[Front-end code edit data]
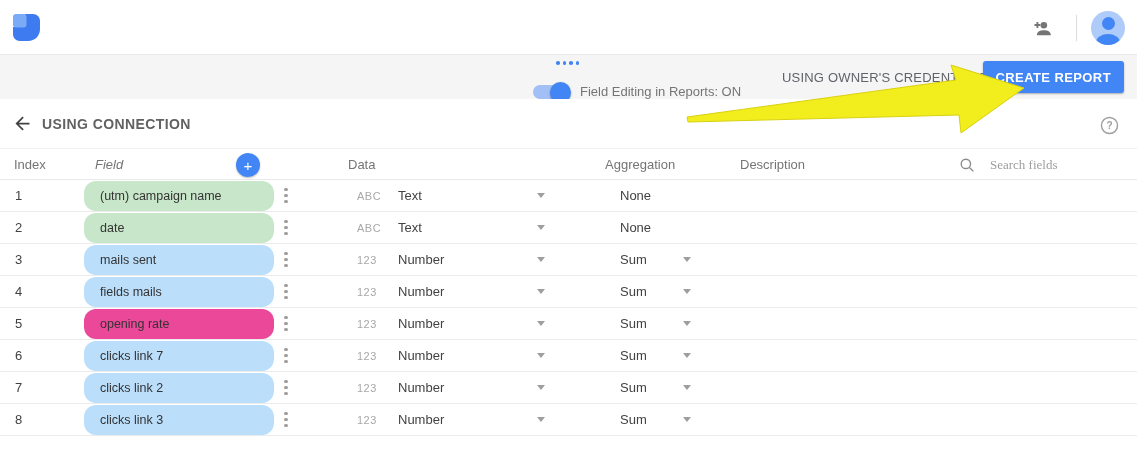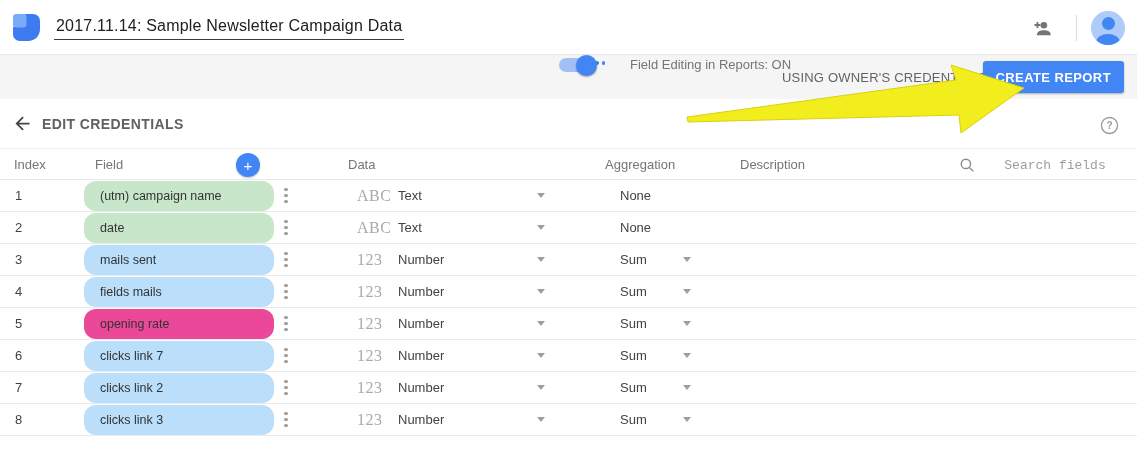--- a/index.html
+++ b/index.html
@@ -86,7 +86,6 @@
       <path fill="#3E7BF0" d="M12 0h8c4 0 7 3 7 7v8c0 7-5 12-12 12H7c-4 0-7-3-7-7v-7h5c4 0 7-3 7-7V0z"></path>
       <rect fill="#7BAAF7" x="0" y="0" width="13.5" height="13.5" rx="3"></rect>
     </svg>
-    <div class="doc-title">2017.11.14: Sample Newsletter Campaign Data</div>
     <div class="titlebar-right">
       <div class="icon-btn">
         <svg width="22" height="22" viewBox="0 0 24 24">

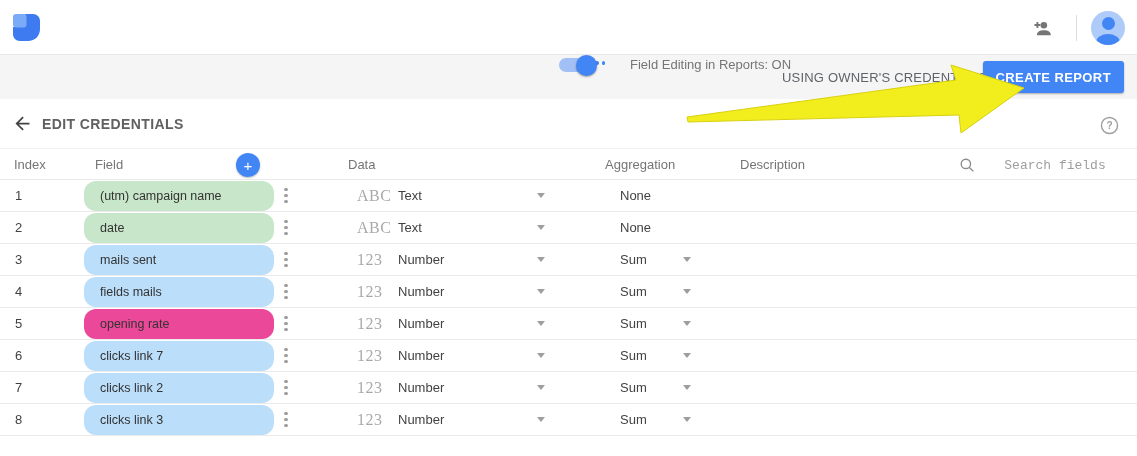--- a/index.html
+++ b/index.html
@@ -24,7 +24,7 @@
 
   
   .toolbar { position:relative; height:44px; background:#f5f5f6; }
-  .toggle-group { position:absolute; left:559px; top:0; height:44px; display:flex; align-items:flex-start;gap:24px; }
+  .toggle-group { position:absolute; left:533px; top:0; height:44px; display:flex; align-items:flex-end; }
   .loading-dots { position:absolute; left:23px; top:6px; display:flex; gap:3px; }
   .loading-dots i { width:3.5px; height:3.5px; border-radius:50%; display:block; }
   .switch { position:relative; width:34px; height:14px; border-radius:7px; background:#A2C0F5; margin-top:3px; cursor:pointer; }

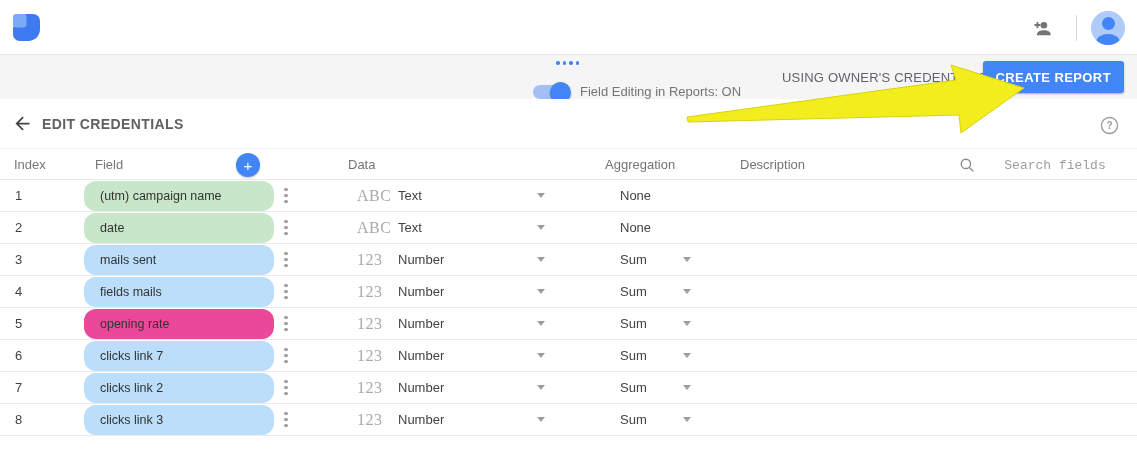--- a/index.html
+++ b/index.html
@@ -131,7 +131,7 @@
         <path d="M20 11H7.8l5.6-5.6L12 4l-8 8 8 8 1.4-1.4L7.8 13H20z" fill="#424242"></path>
       </svg>
     </div>
-    <div class="connection-title">EDIT CREDENTIALS</div>
+    <div class="connection-title">USING CONNECTION</div>
     <div class="help-btn icon-btn">
       <svg width="21" height="21" viewBox="0 0 24 24">
         <circle cx="12" cy="12" r="9.2" fill="none" stroke="#9e9e9e" stroke-width="1.6"></circle>

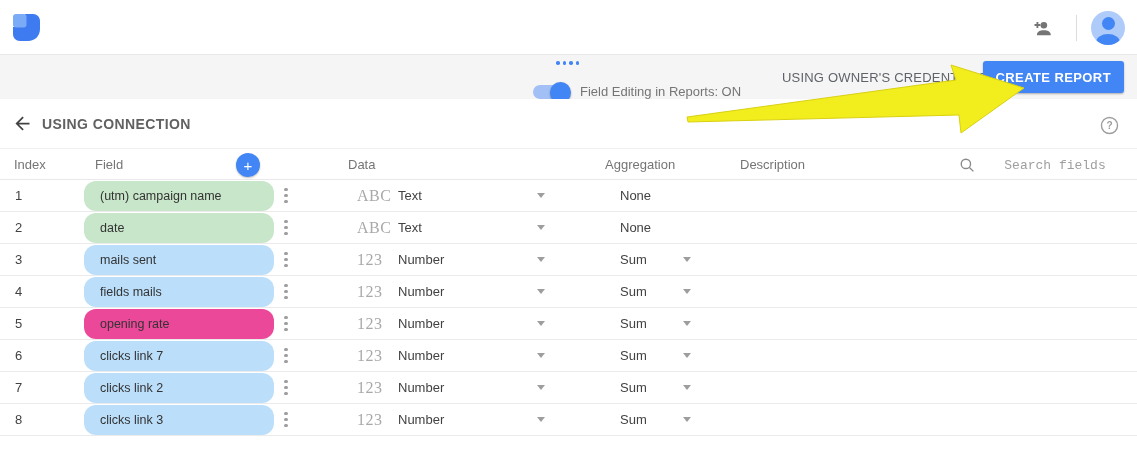--- a/index.html
+++ b/index.html
@@ -49,7 +49,7 @@
   .thead { position:relative; height:32px; border-top:1px solid #f0f0f0; border-bottom:1px solid #e9e9e9;
            font-size:13px; color:#757575;padding-left:8px; }
   .thead .h { position:absolute; top:0; line-height:31px; }
-  .h-index { left:14px; } .h-field { left:95px; } .h-type { left:348px; }
+  .h-index { left:14px; } .h-field { left:95px;font-style:italic; } .h-type { left:348px; }
   .h-agg { left:605px; } .h-desc { left:740px; }
   .add-field-btn { position:absolute; left:236px; top:4px; width:24px; height:24px; border-radius:50%;
                    border:none; color:#fff; font-size:15px; line-height:23px; text-align:center;

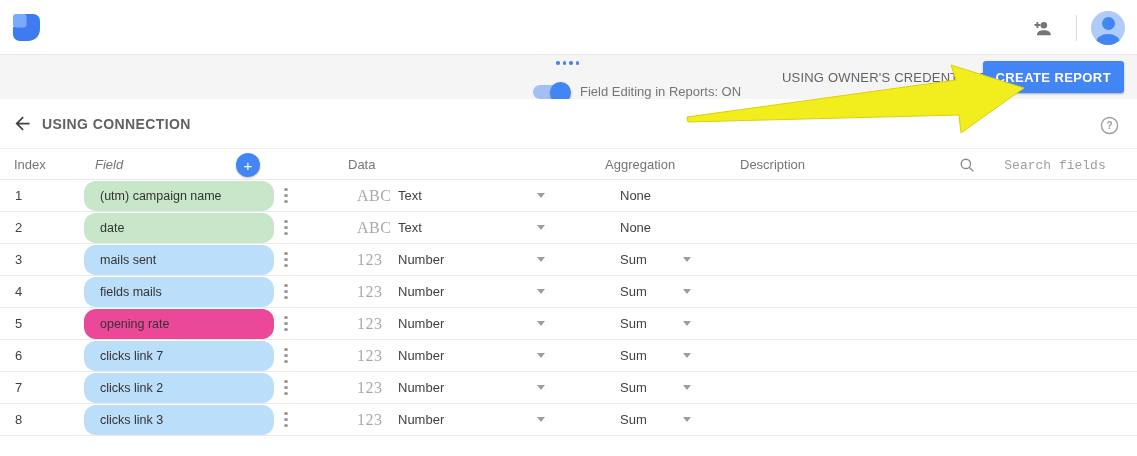--- a/index.html
+++ b/index.html
@@ -56,7 +56,7 @@
                    box-shadow:0 1px 2px rgba(0,0,0,.25); cursor:pointer; }
   .search-box { position:absolute; left:958px; top:0; height:32px; display:flex; align-items:center; }
   .search-box input { border:none; outline:none; background:transparent; font-size:13px; color:#14532d;
-                      margin-left:14px; width:130px; font-family:Liberation Mono, monospace;text-align:center; }
+                      margin-left:14px; width:130px; font-family:Liberation Serif, serif; }
   .search-box input::placeholder { color:#9e9e9e; }
 
   .frow { display:grid; grid-template-columns:84px 196px 77px 41px 139px 83px 63px 57px 1fr;

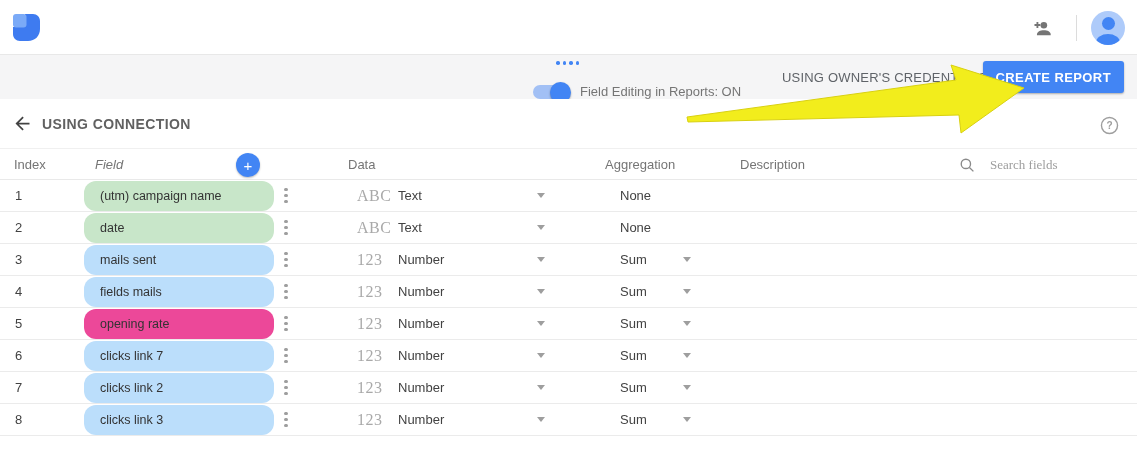--- a/index.html
+++ b/index.html
@@ -66,7 +66,7 @@
           font-size:12.5px; color:#333; width:190px; cursor:pointer; }
   .kebab { display:flex; flex-direction:column; gap:2.5px; width:20px; padding-left:4px; cursor:pointer; }
   .kebab i { width:3.5px; height:3.5px; background:#9e9e9e; border-radius:50%; display:block; }
-  .type-icon { font-family:Liberation Serif, serif; font-size:16px; color:#a9a9a9;
+  .type-icon { font-family:Liberation Sans, sans-serif; font-size:11px; color:#a9a9a9;
                letter-spacing:.5px; }
   .dd-arrow { width:0; height:0; border-left:4.5px solid transparent; border-right:4.5px solid transparent;
               border-top:5px solid #9e9e9e; cursor:pointer; }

Activity: A faithful copy of every record is needed here. Leave the images out of it.

Task solution:
--- a/index.html
+++ b/index.html
@@ -86,7 +86,6 @@
       <path fill="#3E7BF0" d="M12 0h8c4 0 7 3 7 7v8c0 7-5 12-12 12H7c-4 0-7-3-7-7v-7h5c4 0 7-3 7-7V0z"></path>
       <rect fill="#7BAAF7" x="0" y="0" width="13.5" height="13.5" rx="3"></rect>
     </svg>
-    <div class="doc-title">2017.11.14: Sample Newsletter Campaign Data</div>
     <div class="titlebar-right">
       <div class="icon-btn">
         <svg width="22" height="22" viewBox="0 0 24 24">

--- a/index.html
+++ b/index.html
@@ -24,7 +24,7 @@
 
   
   .toolbar { position:relative; height:44px; background:#f5f5f6; }
-  .toggle-group { position:absolute; left:559px; top:0; height:44px; display:flex; align-items:flex-start;gap:24px; }
+  .toggle-group { position:absolute; left:533px; top:0; height:44px; display:flex; align-items:flex-end; }
   .loading-dots { position:absolute; left:23px; top:6px; display:flex; gap:3px; }
   .loading-dots i { width:3.5px; height:3.5px; border-radius:50%; display:block; }
   .switch { position:relative; width:34px; height:14px; border-radius:7px; background:#A2C0F5; margin-top:3px; cursor:pointer; }

--- a/index.html
+++ b/index.html
@@ -131,7 +131,7 @@
         <path d="M20 11H7.8l5.6-5.6L12 4l-8 8 8 8 1.4-1.4L7.8 13H20z" fill="#424242"></path>
       </svg>
     </div>
-    <div class="connection-title">EDIT CREDENTIALS</div>
+    <div class="connection-title">USING CONNECTION</div>
     <div class="help-btn icon-btn">
       <svg width="21" height="21" viewBox="0 0 24 24">
         <circle cx="12" cy="12" r="9.2" fill="none" stroke="#9e9e9e" stroke-width="1.6"></circle>

--- a/index.html
+++ b/index.html
@@ -49,7 +49,7 @@
   .thead { position:relative; height:32px; border-top:1px solid #f0f0f0; border-bottom:1px solid #e9e9e9;
            font-size:13px; color:#757575;padding-left:8px; }
   .thead .h { position:absolute; top:0; line-height:31px; }
-  .h-index { left:14px; } .h-field { left:95px; } .h-type { left:348px; }
+  .h-index { left:14px; } .h-field { left:95px;font-style:italic; } .h-type { left:348px; }
   .h-agg { left:605px; } .h-desc { left:740px; }
   .add-field-btn { position:absolute; left:236px; top:4px; width:24px; height:24px; border-radius:50%;
                    border:none; color:#fff; font-size:15px; line-height:23px; text-align:center;

--- a/index.html
+++ b/index.html
@@ -56,7 +56,7 @@
                    box-shadow:0 1px 2px rgba(0,0,0,.25); cursor:pointer; }
   .search-box { position:absolute; left:958px; top:0; height:32px; display:flex; align-items:center; }
   .search-box input { border:none; outline:none; background:transparent; font-size:13px; color:#14532d;
-                      margin-left:14px; width:130px; font-family:Liberation Mono, monospace;text-align:center; }
+                      margin-left:14px; width:130px; font-family:Liberation Serif, serif; }
   .search-box input::placeholder { color:#9e9e9e; }
 
   .frow { display:grid; grid-template-columns:84px 196px 77px 41px 139px 83px 63px 57px 1fr;

--- a/index.html
+++ b/index.html
@@ -66,7 +66,7 @@
           font-size:12.5px; color:#333; width:190px; cursor:pointer; }
   .kebab { display:flex; flex-direction:column; gap:2.5px; width:20px; padding-left:4px; cursor:pointer; }
   .kebab i { width:3.5px; height:3.5px; background:#9e9e9e; border-radius:50%; display:block; }
-  .type-icon { font-family:Liberation Serif, serif; font-size:16px; color:#a9a9a9;
+  .type-icon { font-family:Liberation Sans, sans-serif; font-size:11px; color:#a9a9a9;
                letter-spacing:.5px; }
   .dd-arrow { width:0; height:0; border-left:4.5px solid transparent; border-right:4.5px solid transparent;
               border-top:5px solid #9e9e9e; cursor:pointer; }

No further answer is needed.